The story is about a single mother trying to raise her children during the time of the Great Depression. It tells us how difficult was just to get by let alone raise 5 children. The narrator of the story tells us how hard it was to raise her children but her voice seems of regret, as she feels guilty on how her first child, Emily, was brought up. When she looks at Emily she feels a kind of remorse she does not feel for her other children, probably because she didn’t show her the affection and love that she constantly remained herself to show the others. It was her first child and being the first child of a young mother, she did not have the experience or knew anything she knows now. The narrator describes us how she worked for six years of Emily’s young life and how this affected her overall development, this is reassured when she compares her second child, Susan, and Emily, as to being just one year apart in development despite being the two having a five year difference. The story describes the mother-daughter relationship and how difficult were the years to brought up a child in the Great Depression when the economy went downhill, and before World War II. 

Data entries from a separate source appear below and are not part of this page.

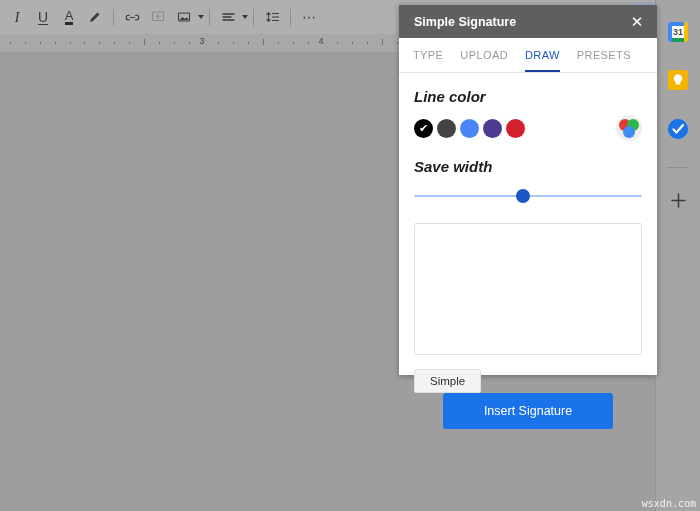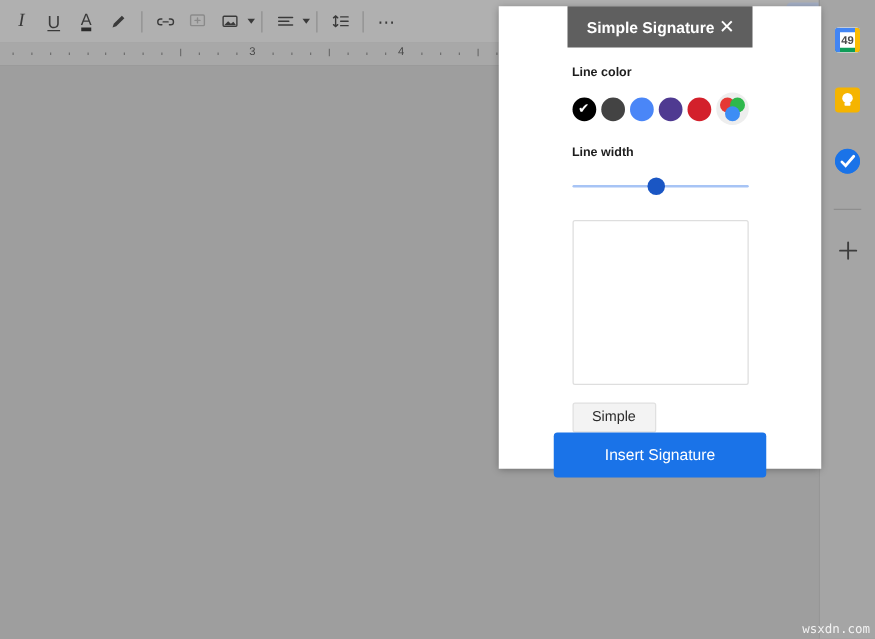--- a/index.html
+++ b/index.html
@@ -170,7 +170,6 @@
     display: flex;
     flex-direction: column;
     box-sizing: border-box;
-    align-items: center;
   }
   #dialog-header {
     height: 33px;

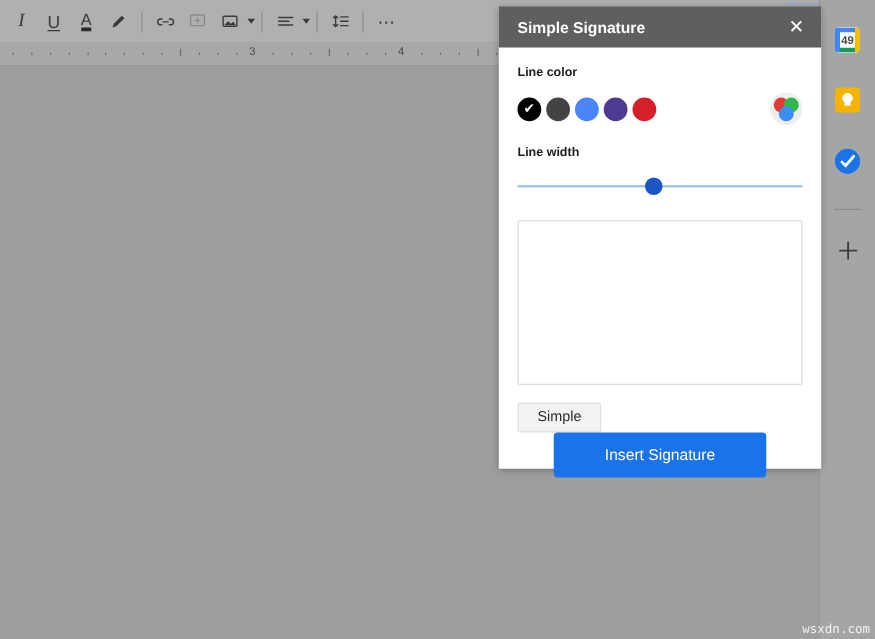--- a/index.html
+++ b/index.html
@@ -489,7 +489,7 @@
         <rect x="0" y="0" width="4" height="20" fill="#4285f4"></rect>
         <rect x="4" y="4" width="12" height="12" fill="#fff"></rect>
       </svg>
-      <span class="cal-num">49</span>
+      <span class="cal-num">31</span>
     </div>
     <div class="rail-icon" id="rail-keep">
       <svg width="20" height="20" viewBox="0 0 20 20">

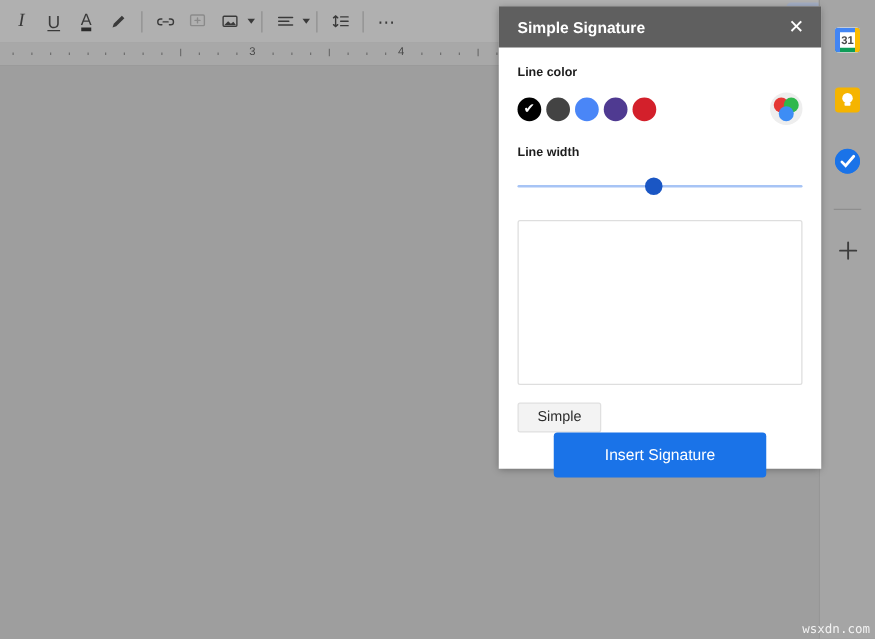--- a/index.html
+++ b/index.html
@@ -521,6 +521,12 @@
     <div id="dialog-close">✕</div>
   </div>
 
+  <div id="tabs">
+    <div class="tab">TYPE</div>
+    <div class="tab">UPLOAD</div>
+    <div class="tab active">DRAW</div>
+    <div class="tab">PRESETS</div>
+  </div>
 
   <div id="dialog-body">
 

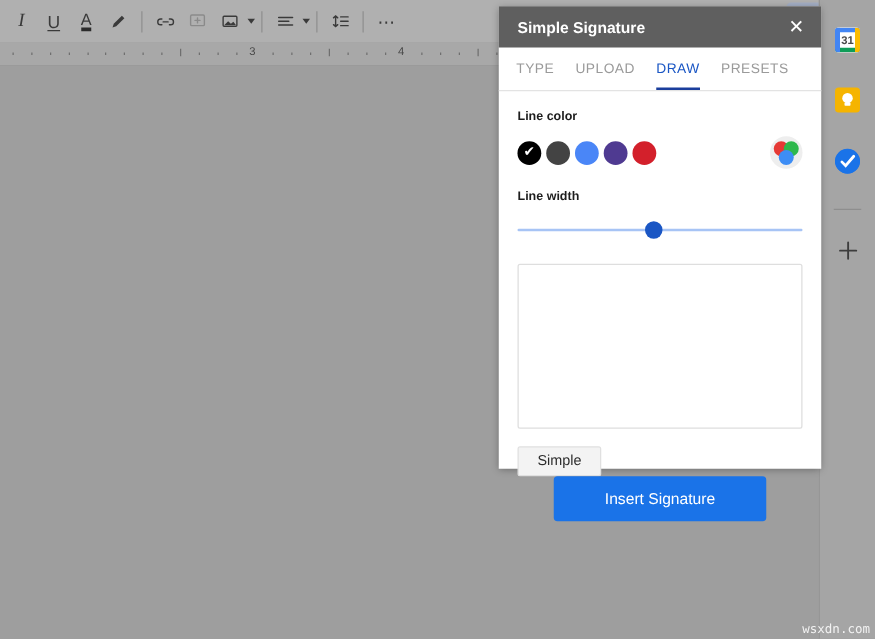--- a/index.html
+++ b/index.html
@@ -223,10 +223,11 @@
   }
 
   .section-label {
-    font-size: 10px;
+    font-size: 15px;
     font-weight: bold;
     color: #1d1d1d;
     margin-bottom: 10px;
+    font-style: italic;
   }
 
   #color-row {

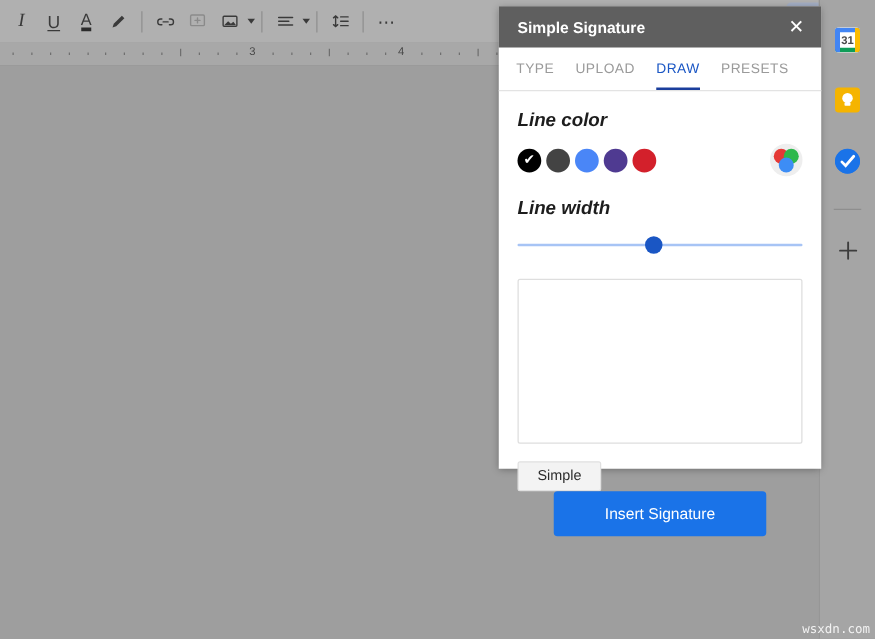--- a/index.html
+++ b/index.html
@@ -548,7 +548,7 @@
       </div>
     </div>
 
-    <div class="section-label" id="width-label">Line width</div>
+    <div class="section-label" id="width-label">Save width</div>
 
     <div id="slider">
       <div id="slider-track"></div>

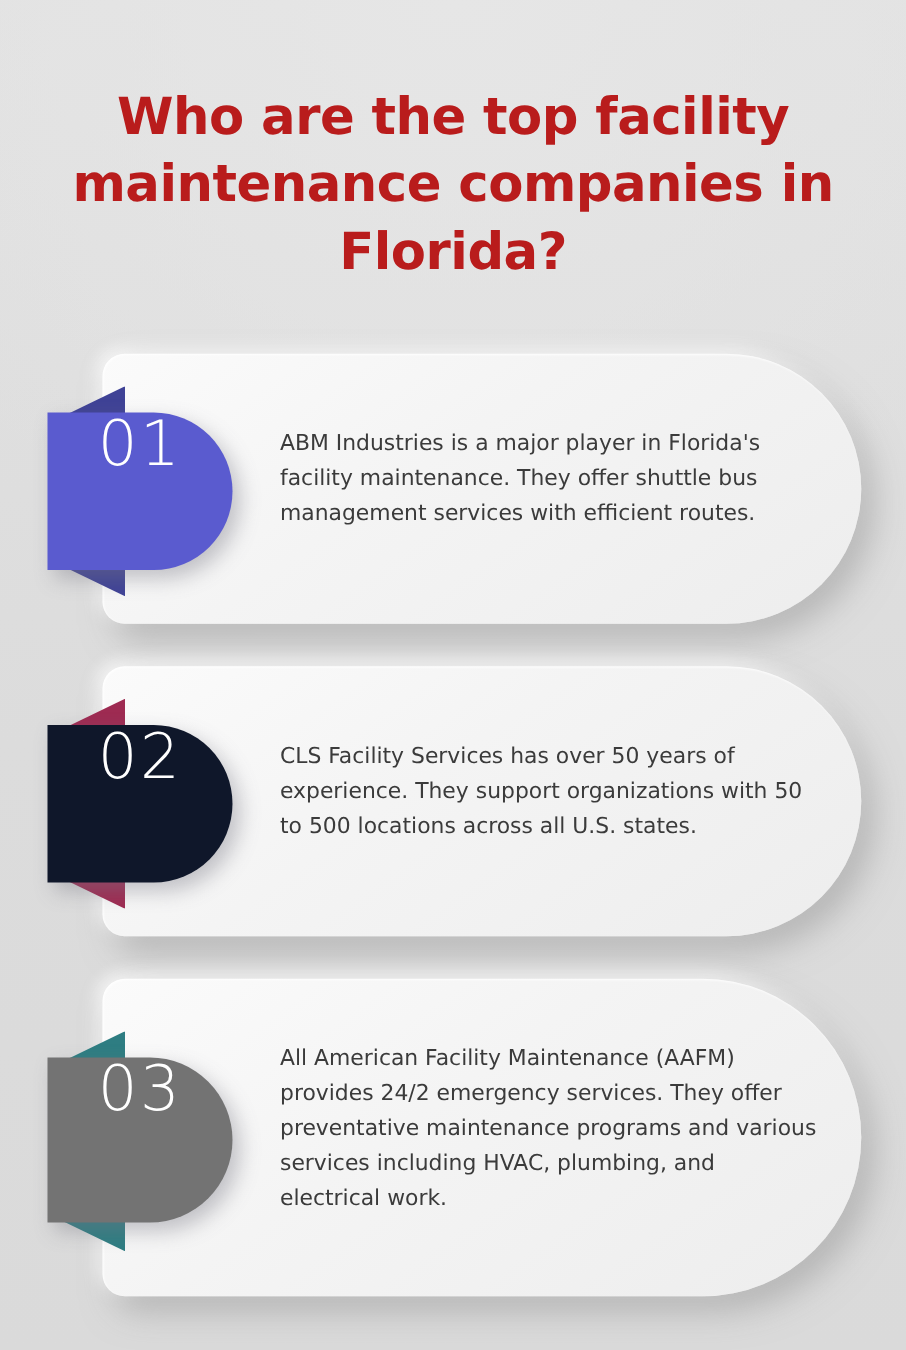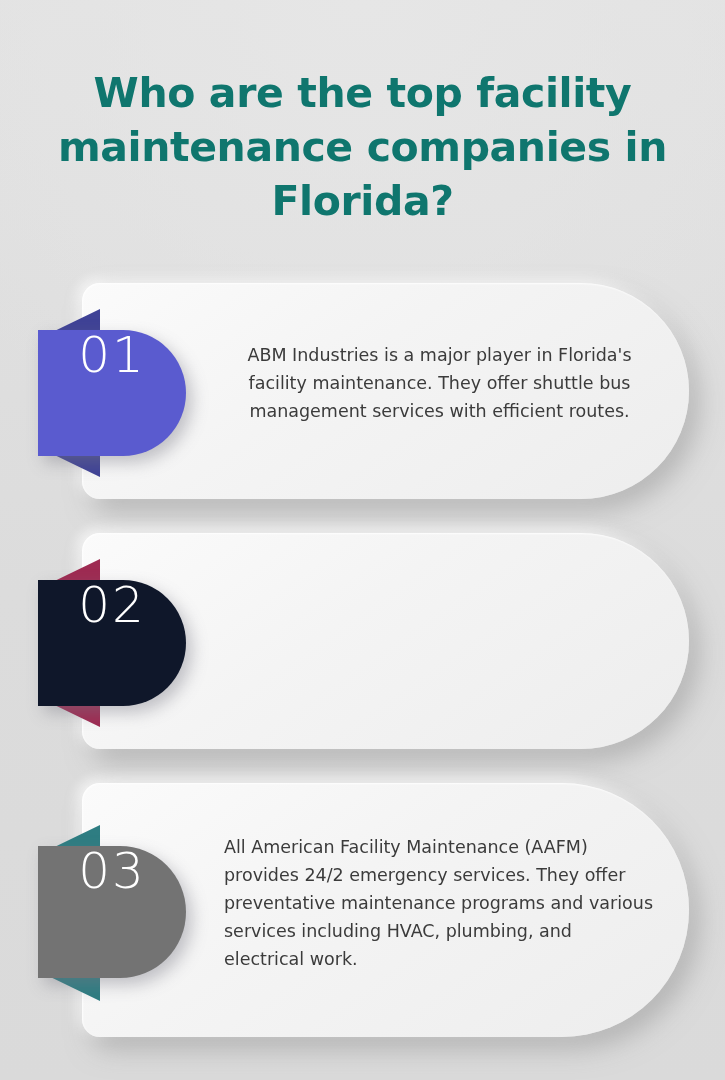--- a/index.html
+++ b/index.html
@@ -42,7 +42,7 @@
     line-height: 54px;
     font-weight: 700;
     letter-spacing: -0.4px;
-    color: #0f766e;
+    color: #b91c1c;
   }
 
   

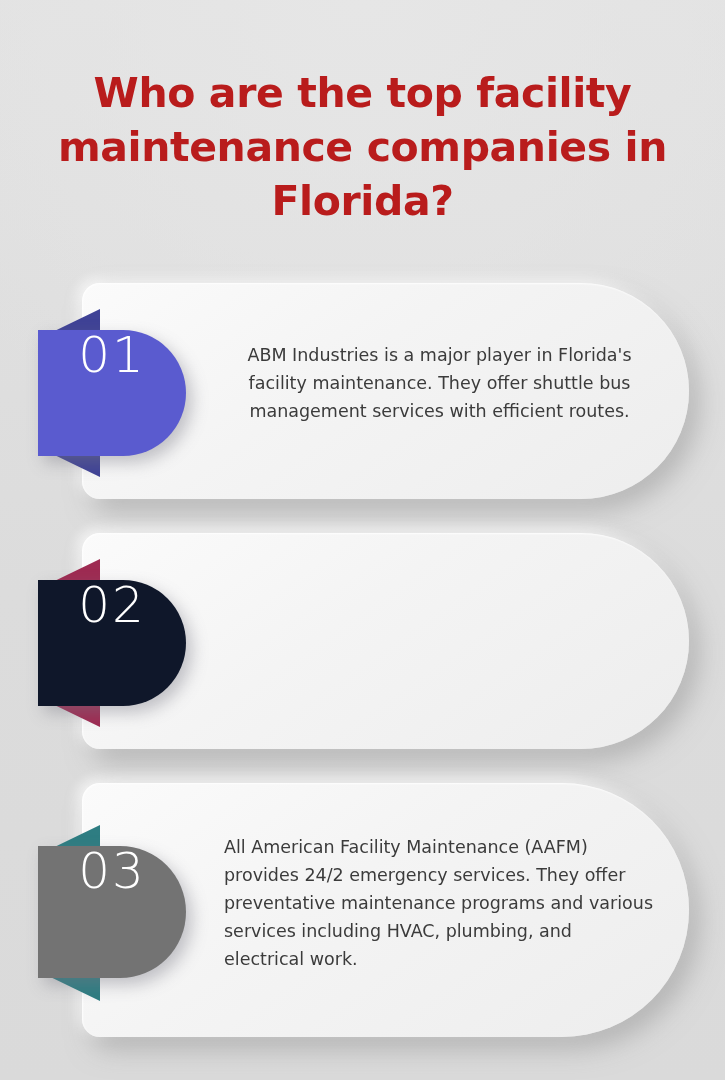--- a/index.html
+++ b/index.html
@@ -130,7 +130,7 @@
     line-height: 28px;
     font-weight: 400;
   }
-  .r1 .body-text { top: 58px; text-align: center; }
+  .r1 .body-text { top: 58px; }
   .r2 .body-text { top: 58px; }
   .r3 .body-text { top: 50px; }
 </style>

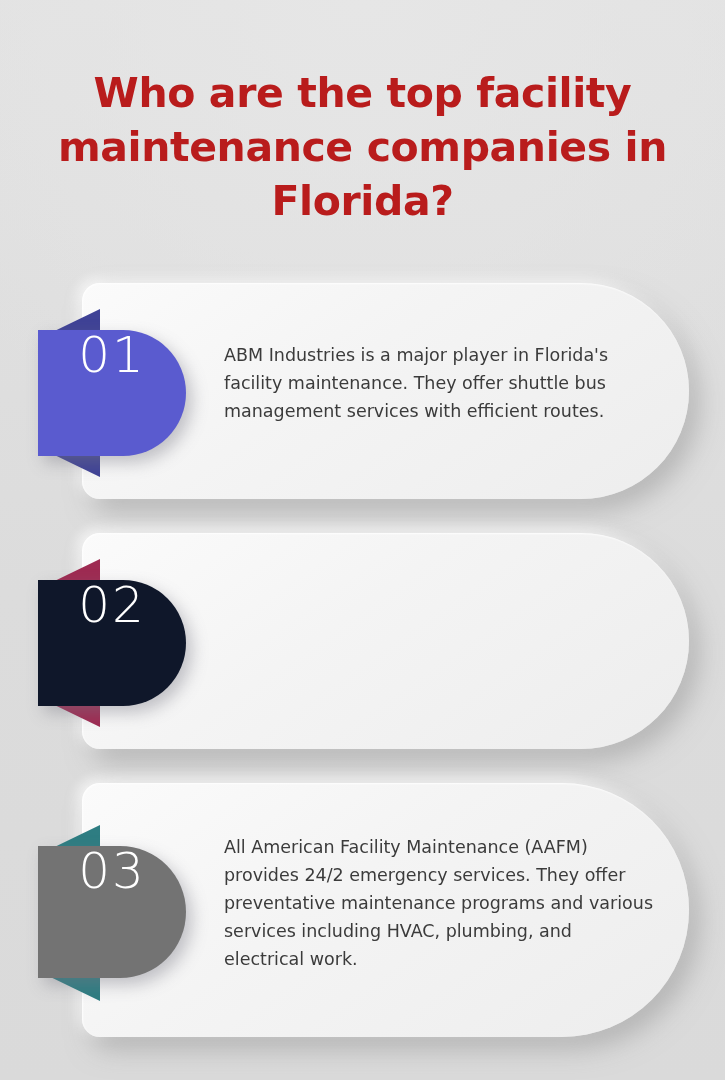--- a/index.html
+++ b/index.html
@@ -164,6 +164,7 @@
     <div class="badge" style="background: #0f172a;">
       <span class="badge-num">02</span>
     </div>
+    <p class="body-text">CLS Facility Services has over 50 years of experience. They support organizations with 50 to 500 locations across all U.S. states.</p>
   </div>
 
   <div class="card-row r3">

Ultimately the narrator indicates that society has to take the responsibility of forcing young mother into a difficult task of raising children in that era and for giving her the horrible guidance they told her when they said to send Emily to a sanatorium. The narrator cannot accept the mistakes she made by not following her own instincts instead of what experts said and this is portrayed when she used book to nurture Emily and when she did not have the necessary will to go against what others were telling her to do. If she so accepts that she was wrong then she would have to face the consequences of her actions but in blaming everyone but herself she is in a way escaping from feeling a lot more than remorse when she looks at Emily, she is trying to escape feeling guilty and mournful of what she made Emily go through by her lack of parenting and this is what she fears the most, to be told that she has failed as a parent.